People say that the youth of today are really apathetic to the world around them but seeing those three girls speaking up for the woman with the disability really made my heart glad. I think that we really need to start giving young people more credit in this society. One day, they might actually make this world a lot better place than the one we have now.

Monday, March 03, 2008


I have been M.I.A. from my blog for about a week now and it's mainly because I've been fueling my gaming addiction. Several games that I've been anticipating were released and I've been spending a lot of time trying them out. The German got Patapon for his PSP. He's been a Sony beta tester for a few years now so he often gets to try out new games and features for the game systems before they are released to the public. Plus, they provide some pretty nice wearable schwag, too.

Electronic Arts released another bug-filled expansion pack for The Sims 2, as well. I've been playing The Sims since shortly after the first series was released by Maxis (the company that originally released the game). Ever since EA bought them out, the quality level of the game has really gone down.
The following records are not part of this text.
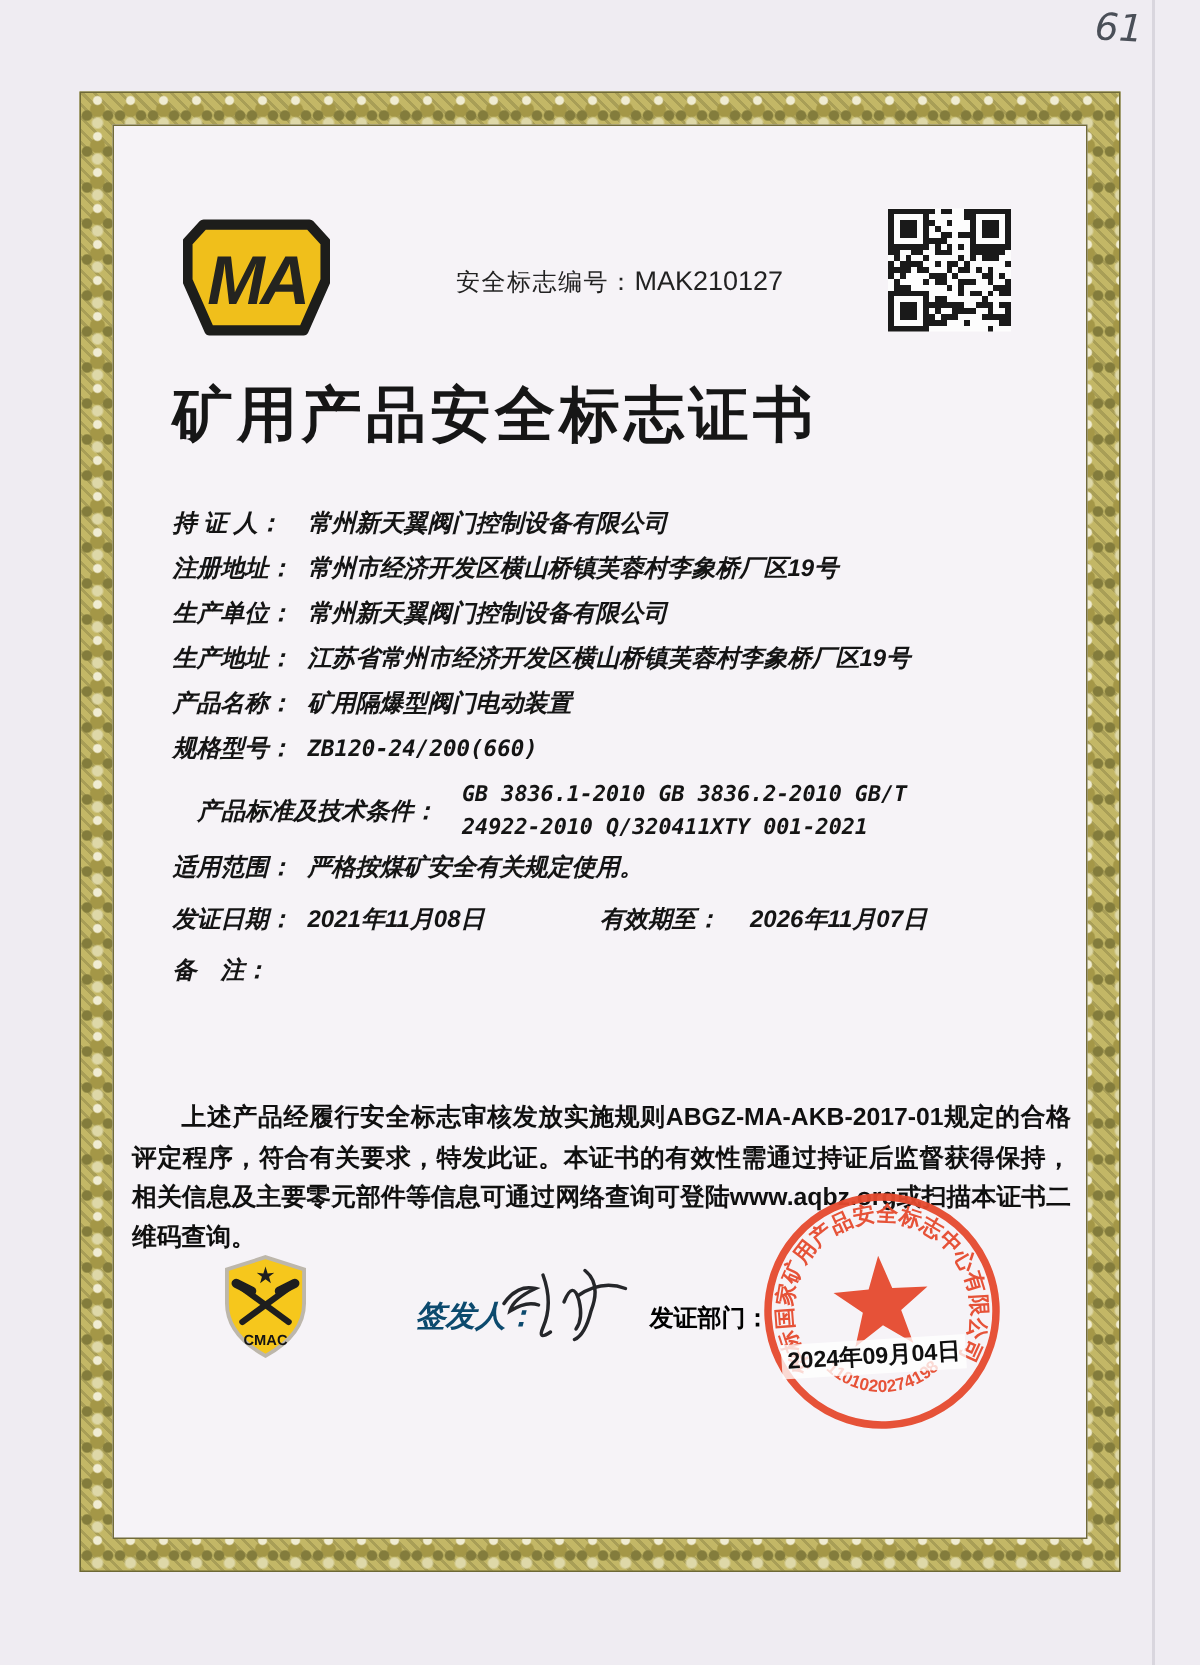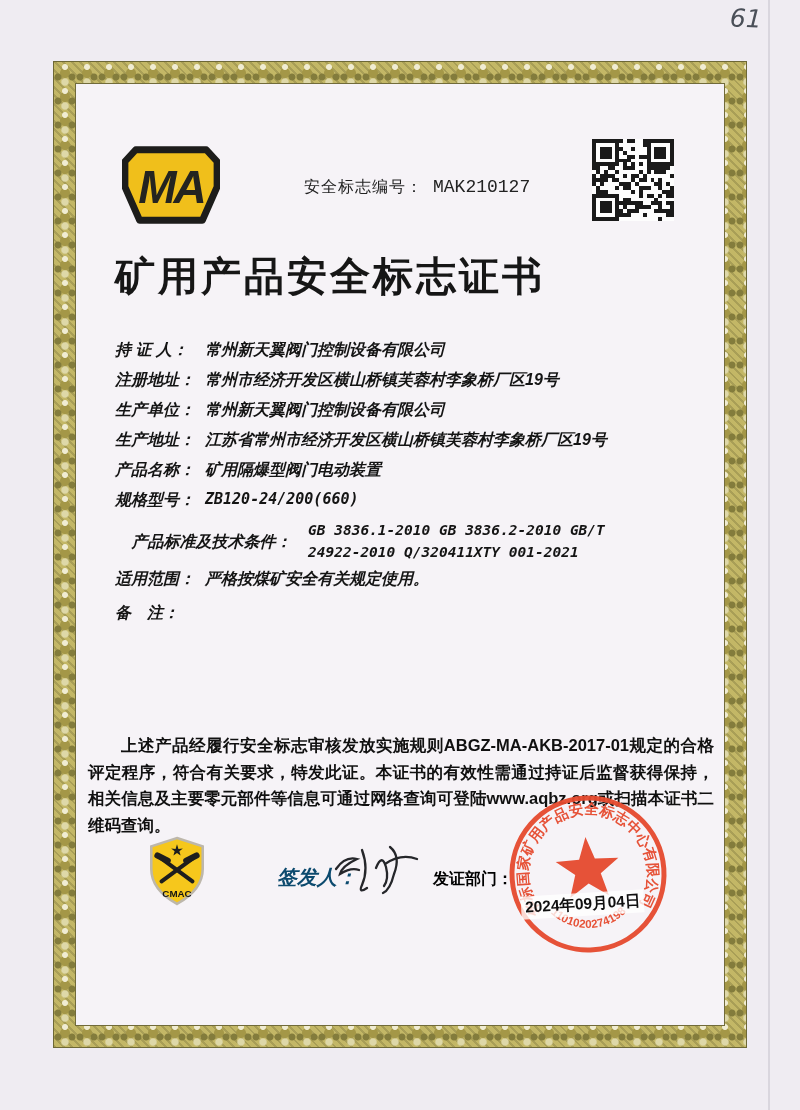--- a/index.html
+++ b/index.html
@@ -26,7 +26,7 @@
   .ma-badge{position:absolute;left:122px;top:141px;width:98px;height:88px;}
   .certno{position:absolute;left:304px;top:177px;font-size:16px;color:#222;white-space:nowrap;}
   .certno .lbl{font-weight:normal;letter-spacing:1px;}
-  .certno .val{font-family:Liberation Mono, monospace;font-size:18px;margin-left:10px;}
+  .certno .val{font-family:Liberation Sans, sans-serif;font-size:18px;}
   .qr{position:absolute;left:592px;top:139px;width:82px;height:82px;background:#fdfdfd;}
   
   .title{position:absolute;left:0;top:249px;width:660px;text-align:center;font-size:40px;

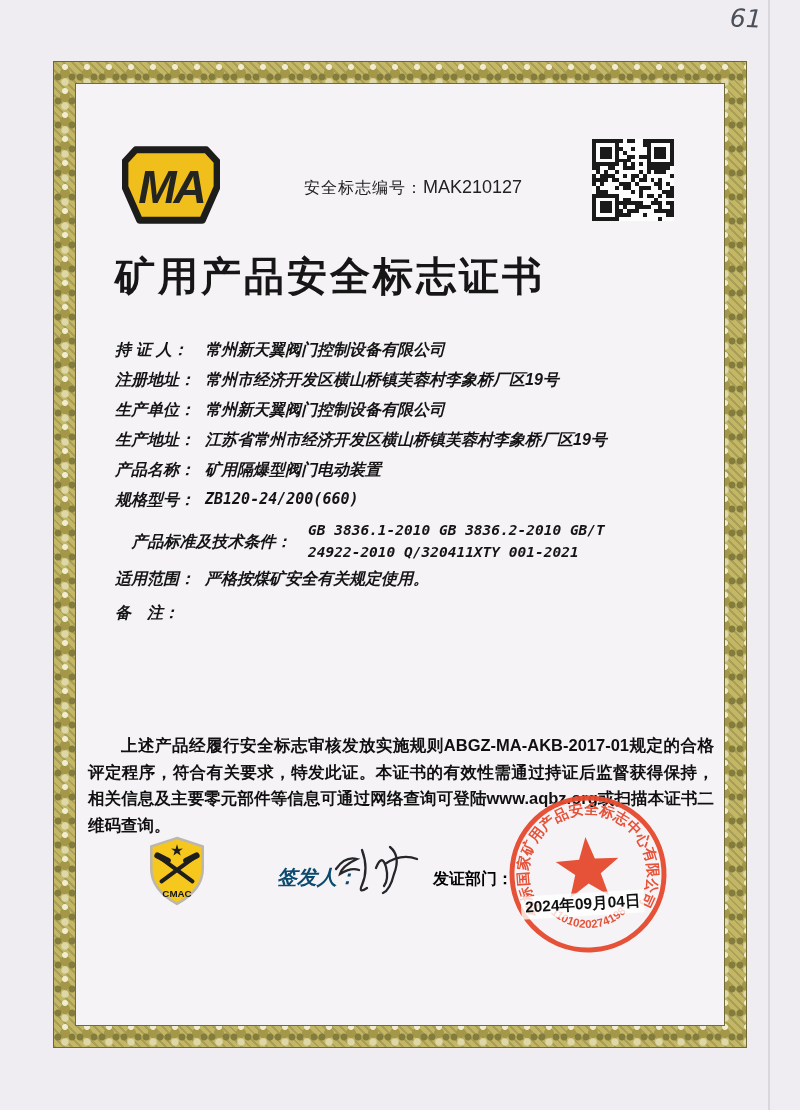--- a/index.html
+++ b/index.html
@@ -347,6 +347,12 @@
       <span class="lbl">适用范围：</span>
       <span class="val">严格按煤矿安全有关规定使用。</span>
     </div>
+    <div class="row dates">
+      <span class="lbl">发证日期：</span>
+      <span class="val v1">2021年11月08日</span>
+      <span class="l2">有效期至：</span>
+      <span class="val">2026年11月07日</span>
+    </div>
     <div class="row remark">
       <span class="lbl">备　注：</span>
       <span class="val"></span>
I'm so tired of all the bugs that come with every single expansion.

The jump bug and the invisible kicky bags rendered the game unplayable for me until I downloaded hacks created by Two Jeffs and JM Pescado (the top two modders for the Sims series. It's really sad that outsiders come up with solutions to these problems before EA is even willing to acknowledge that they exist and aren't caused by adding custom content to your game.

At this point, I prefer the items created by modders to that created by the EA folks. Right now I have over 26,000 custom content files, which far outnumbers the ones that came with the game. The content found on sites like ModTheSims2 and the Sims2 Graveyard is a lot more original and the textures are just better. Without Nengi's Factory Living collection the downtown sub-neighborhood would be totally boring. In fact, her Beach Living collection makes up at least half of the homes in my suburban sub-neighborhoods, too.

This latest EP, Sims Freetime, has a lot of neat additions. However, some of them are not very original. For instance, EA added a sewing machine to keep your sims busy. You can use it to make clothes if you gain enough skill points. The thing is, I already had a sewing machine for my game. The EA version is an obvious knock-off. The ceramic art workstation also existed long before EA decided to include a version in this expansion pack.

Still, this is one of the better packs that EA has made for The Sims 2 and I plan to spend a few more days checking out its features before I make up my mind about whether I really like it.